Update (March 19, 2021): Due to new information I have received, this article has been updated to reflect how otome is viewed in general. I have also added a bit at the bottom to show how I will handle labelling otome going forward due to this information.
About a week ago, I received an ask that was for something I have been grumbling about for a while now, but have never gotten around to addressing on this site (I have on my twitter multiple times though). Over the past few years, more and more games have been released that, on the surface, seem to be otome games. Handsome guys? Check. Flirting with the Main Character? Check. That’s all you need right?
That’s where I think the term is being misused.
Joseimuke is a term used for female-targeted media, so media where the target audience are females fit this category, including otome games, boy’s love/yaoi, shoujo manga, ect. For the sake of the fact that this is (mostly) an otome games site, my focus on this term going forward is going to be with games.
An otome (maiden) game is when there is romance between the heroine (female) and mostly* male love interests. This romance can happen in character-focused routes that focuses on their relationship that ends when the heroine and this love interest get together. But they can also happen in side-stories, that you have to unlock in some way. That’s it. The game may also have a main gameplay type, but as long as romance exists somewhere in the game, it is an otome game.
*There are otome games that may have a female love interest or a female friendship route. However, they are very rare and also this is only something that occurs in otome games.
There are games that contain otome elements that are not otome. Otome elements are usually exclusively male cast and can include flirting with the female player, which include: touching, holding hands, ect. Sometimes, the player character may not have a referred to gender at all.
So, games that have otome elements but are not otome include:
Utano Princesama Shining Live (rhythm, the mobile game)
Ensemble Stars (idol-raising/rhythm depending on which game)
Idolish7 (rhythm game)
Obey Me (card-collecting from what I’ve been told. I’ve also been told the MC is purposefully not gendered, so one could play them as a male)

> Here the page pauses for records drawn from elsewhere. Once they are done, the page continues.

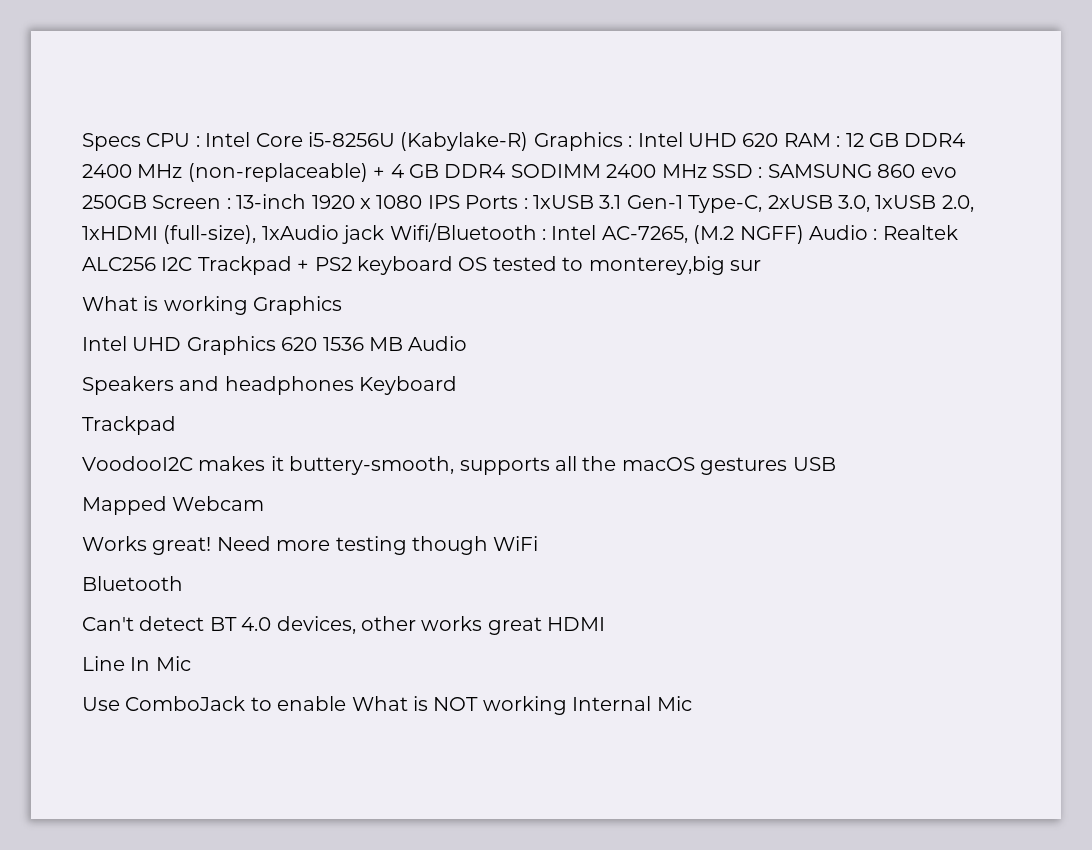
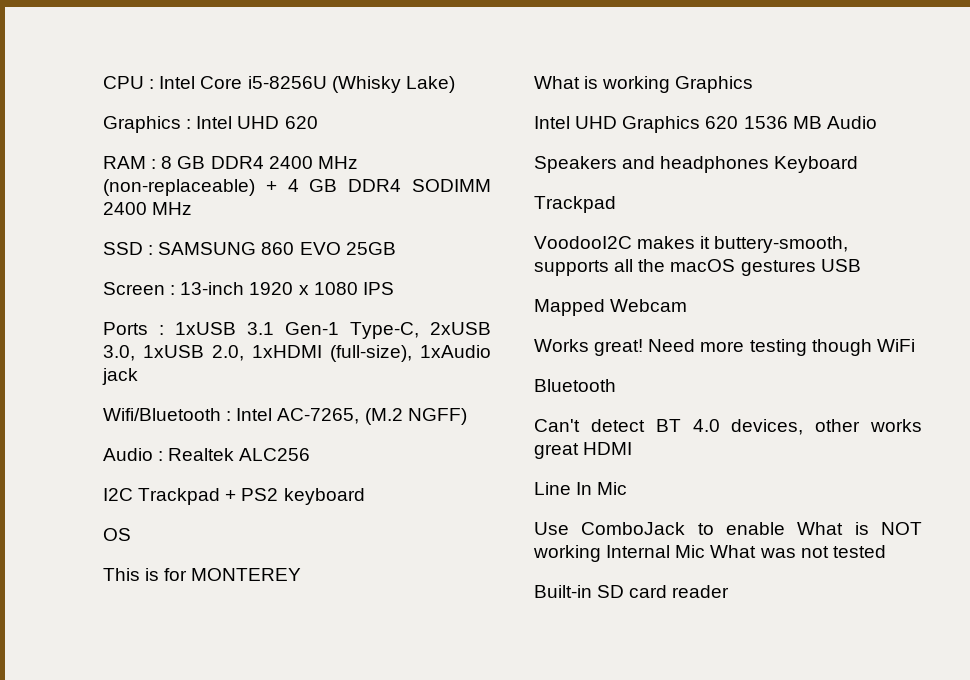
- Specs CPU :
+ CPU :
- Intel Core i5-8256U (Kabylake-R) Graphics :
+ Intel Core i5-8256U (Whisky Lake)
+ Graphics :
- Intel UHD 620 RAM :
+ Intel UHD 620
+ RAM :
- 12 GB DDR4 2400 MHz (non-replaceable) + 4 GB DDR4 SODIMM 2400 MHz SSD :
+ 8 GB DDR4 2400 MHz (non-replaceable) + 4 GB DDR4 SODIMM 2400 MHz
+ SSD :
- SAMSUNG 860 evo 250GB Screen :
+ SAMSUNG 860 EVO 25GB
+ Screen :
- 13-inch 1920 x 1080 IPS Ports :
+ 13-inch 1920 x 1080 IPS
+ Ports :
- 1xUSB 3.1 Gen-1 Type-C, 2xUSB 3.0, 1xUSB 2.0, 1xHDMI (full-size), 1xAudio jack Wifi/Bluetooth :
+ 1xUSB 3.1 Gen-1 Type-C, 2xUSB 3.0, 1xUSB 2.0, 1xHDMI (full-size), 1xAudio jack
+ Wifi/Bluetooth :
- Intel AC-7265, (M.2 NGFF) Audio :
+ Intel AC-7265, (M.2 NGFF)
+ Audio :
- Realtek ALC256 I2C Trackpad + PS2 keyboard OS tested to monterey,big sur
+ Realtek ALC256
+ I2C Trackpad + PS2 keyboard
+ OS
+ This is for MONTEREY
- Use ComboJack to enable What is NOT working Internal Mic
+ Use ComboJack to enable What is NOT working Internal Mic What was not tested
+ Built-in SD card reader

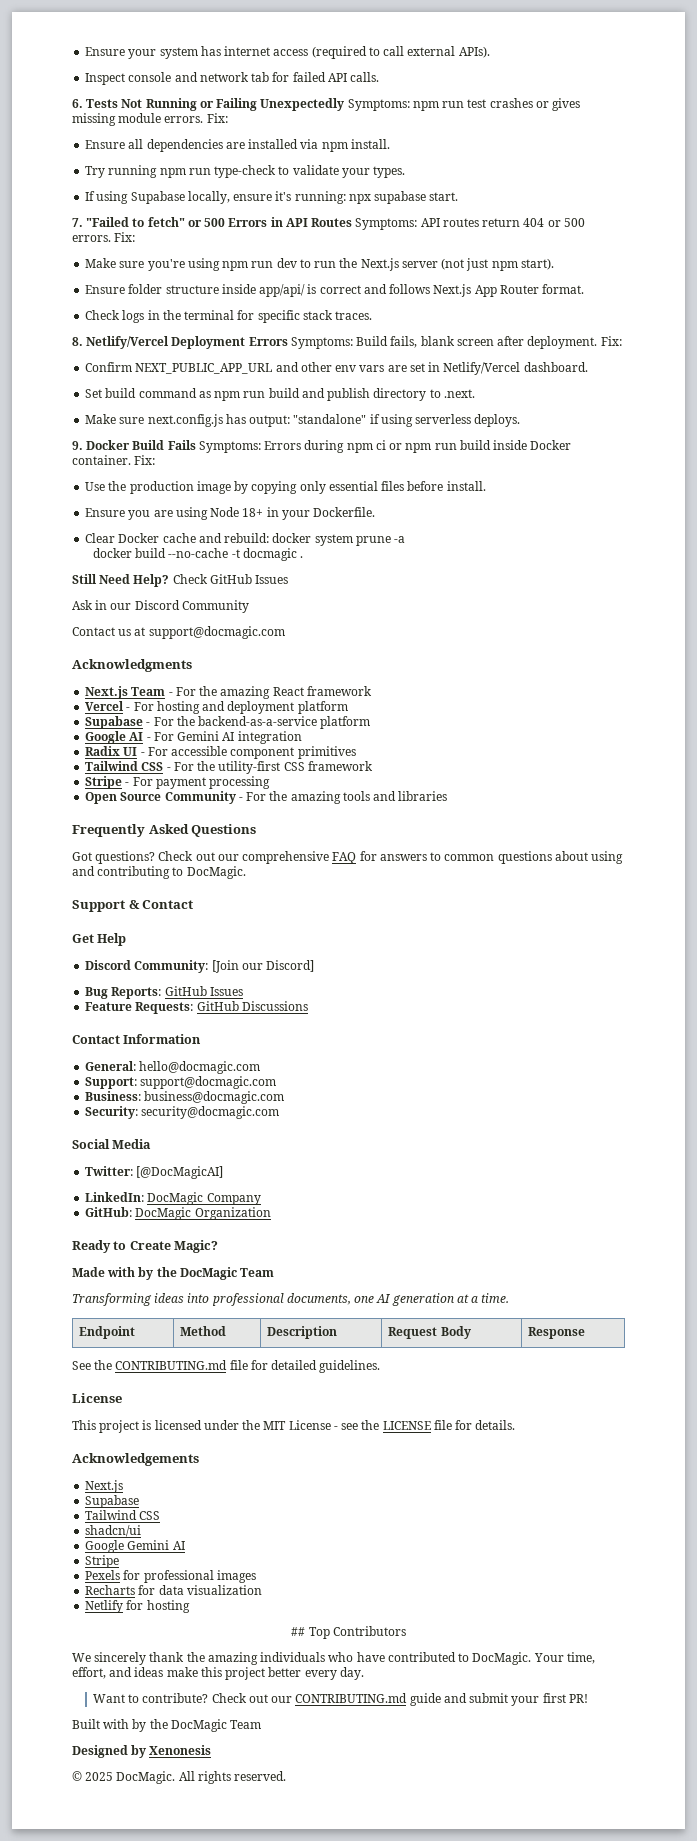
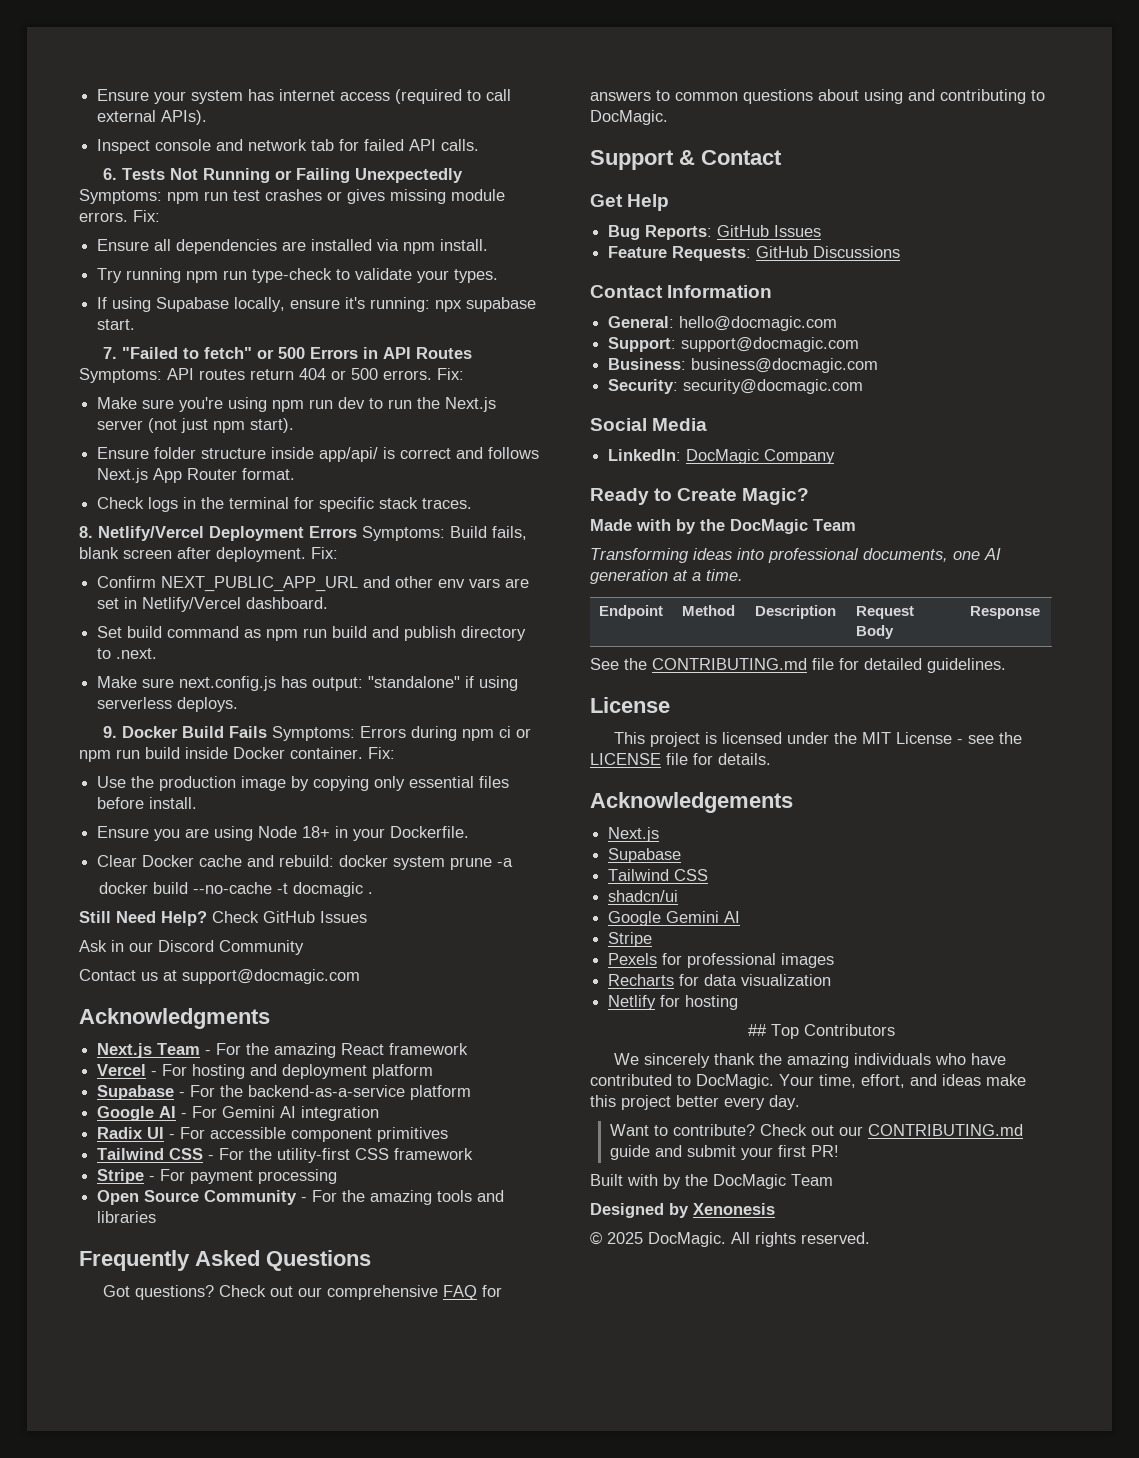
- Discord Community: [Join our Discord]
- Twitter: [@DocMagicAI]
- GitHub: DocMagic Organization

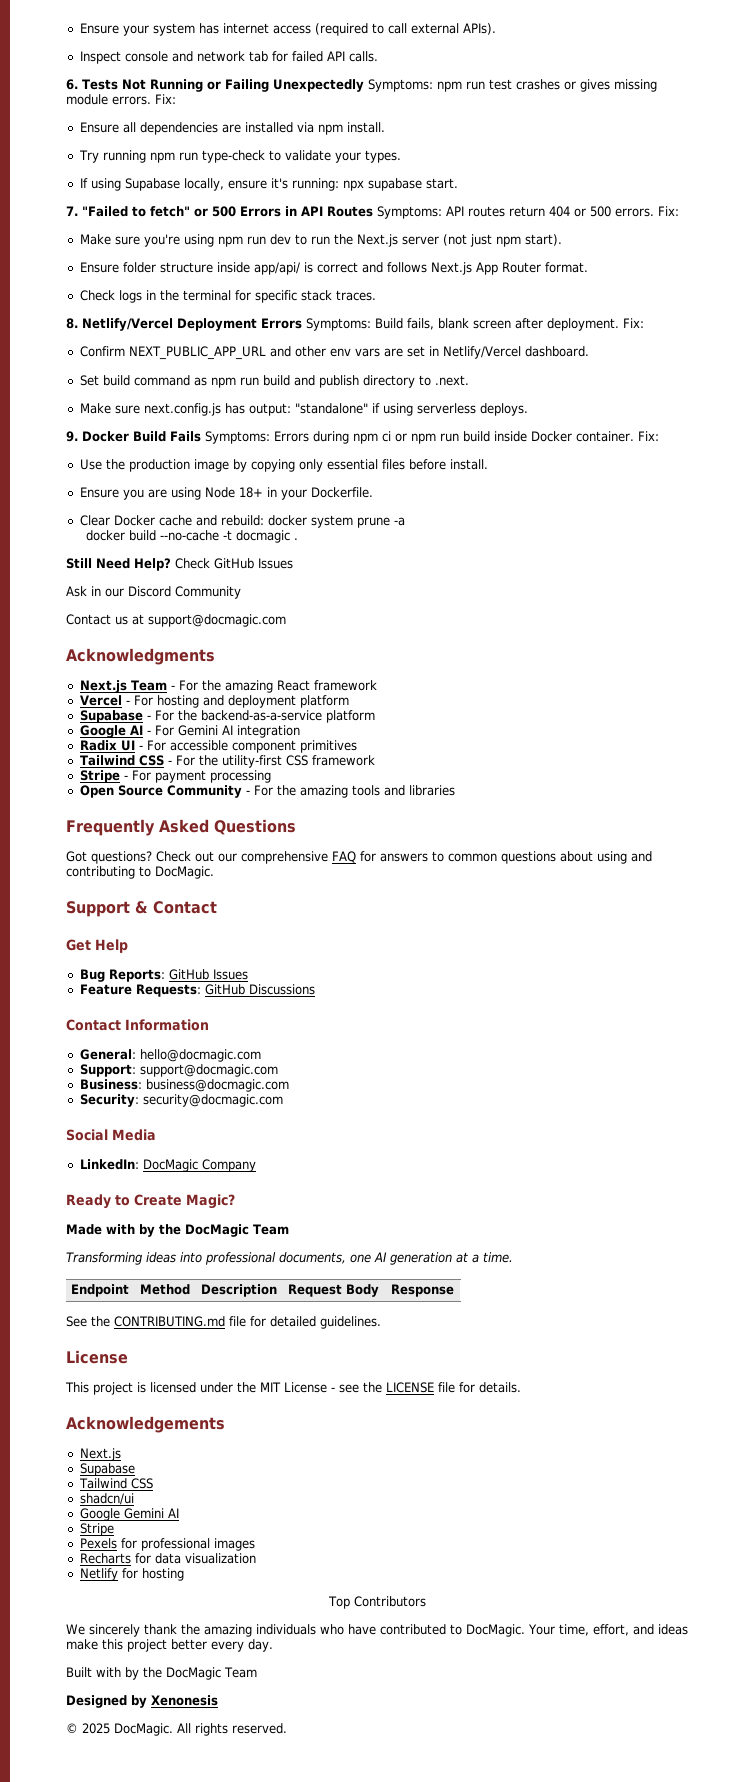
- ## Top Contributors
+ Top Contributors
- Want to contribute? Check out our CONTRIBUTING.md guide and submit your first PR!

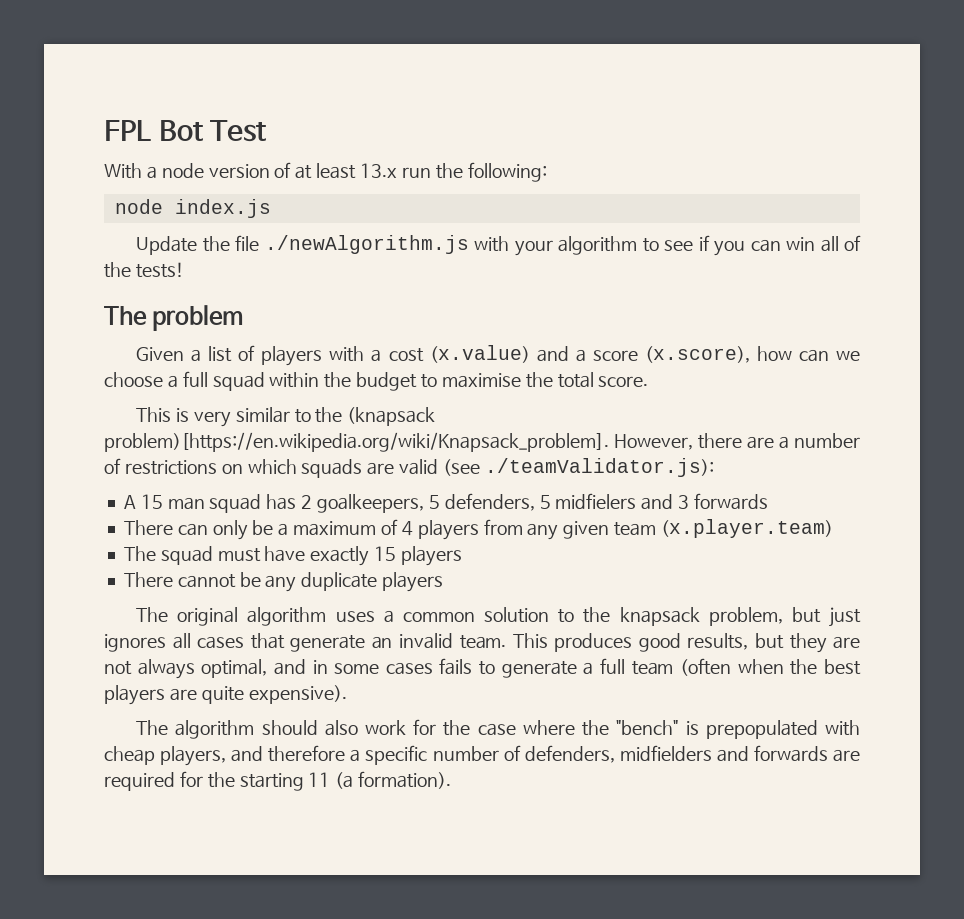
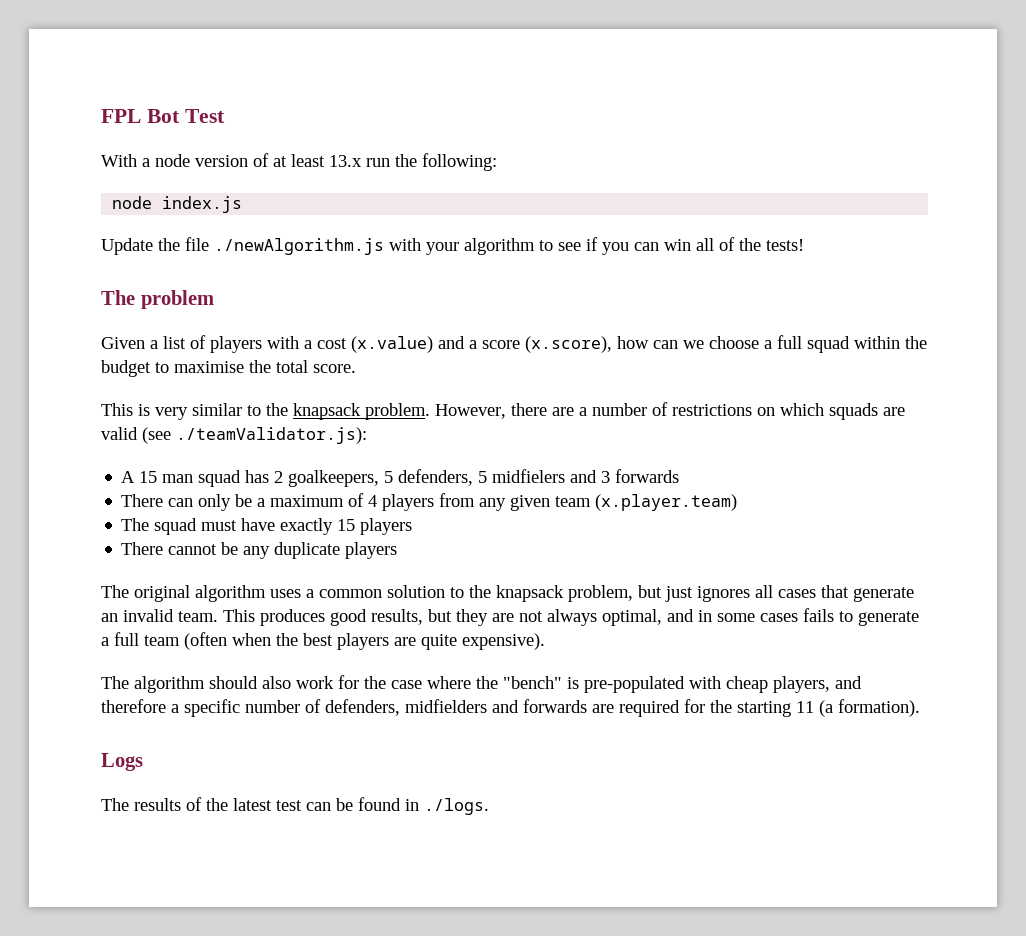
- This is very similar to the (knapsack problem)[https://en.wikipedia.org/wiki/Knapsack_problem]. However, there are a number of restrictions on which squads are valid (see ./teamValidator.js):
+ This is very similar to the knapsack problem. However, there are a number of restrictions on which squads are valid (see ./teamValidator.js):
- The algorithm should also work for the case where the "bench" is prepopulated with cheap players, and therefore a specific number of defenders, midfielders and forwards are required for the starting 11 (a formation).
+ The algorithm should also work for the case where the "bench" is pre-populated with cheap players, and therefore a specific number of defenders, midfielders and forwards are required for the starting 11 (a formation).
+ Logs
+ The results of the latest test can be found in ./logs.

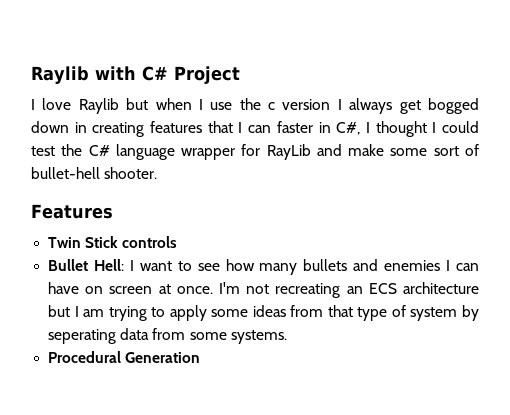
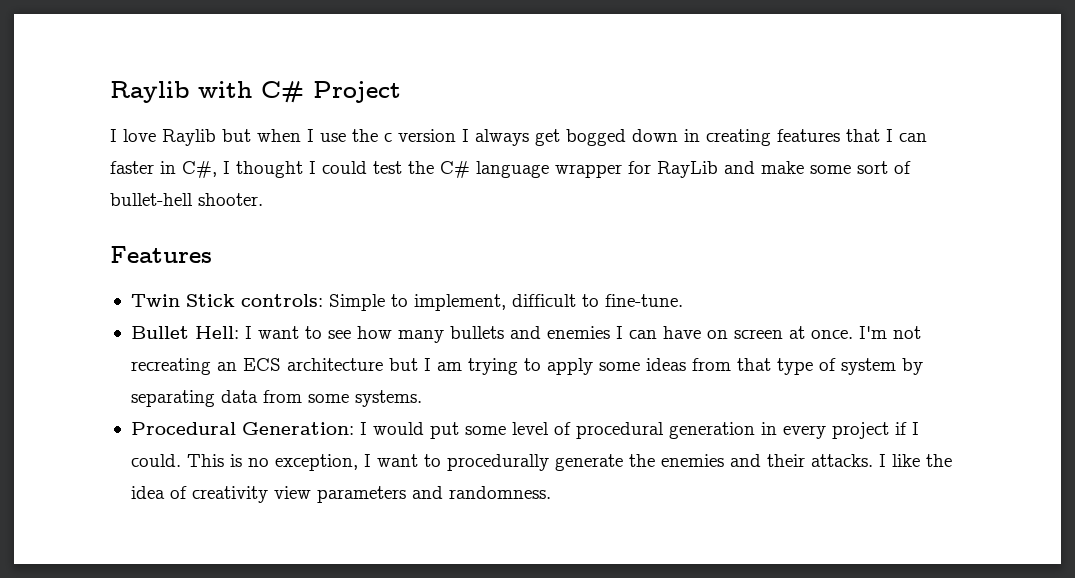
- Twin Stick controls
+ Twin Stick controls: Simple to implement, difficult to fine-tune.
- I'm not recreating an ECS architecture but I am trying to apply some ideas from that type of system by seperating data from some systems.
+ I'm not recreating an ECS architecture but I am trying to apply some ideas from that type of system by separating data from some systems.
- Procedural Generation
+ Procedural Generation: I would put some level of procedural generation in every project if I could. This is no exception, I want to procedurally generate the enemies and their attacks. I like the idea of creativity view parameters and randomness.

Twisted Wonderland (narrative adventure JRPG, according to the EN site, who also has a non-gendered MC)
There are other breakdowns that I would like to briefly touch on.
- Otome is exclusively female heroine/MC and mostly male love interests.
- Bishoujo/Harem is exclusively male hero/MC and female love interests.
- Girl’s Love is exclusively female heroine/MC and female love interests.
- Boy’s Love is exclusively male hero/MC and male love interests.
I don’t consider a game where you can play as any gender and/or date any gender to be an otome game either. Any game that mixes any one of those either by letting the player choose their gender or letting the player read different pre-matched couples, I consider a LGBTQ+/(general) romance sim. Update: The term amare has been recently adopted to be the word associated with games with these types of options and varied love interest.
“Wait,” you say. “But I like it when the Main Character ends up with one of the guys and happy ends. If anything having romance in it is otome, then that seems really unfulfilling to me.”
I’m right there with you. I used to be of the mindset that explicit love + happy ending = otome and that was the line. However, I have been told by people who know the Japanese otome industry that this is just not true. As long as there is romance somewhere in the gameplay, it is an otome game.
I understand that a lot of people want to know the distinction. So, going forward, whenever I make a posting for a new game that can be labelled as otome, I will label where the romance is if it has it i.e. Routes and/or Side-Stories.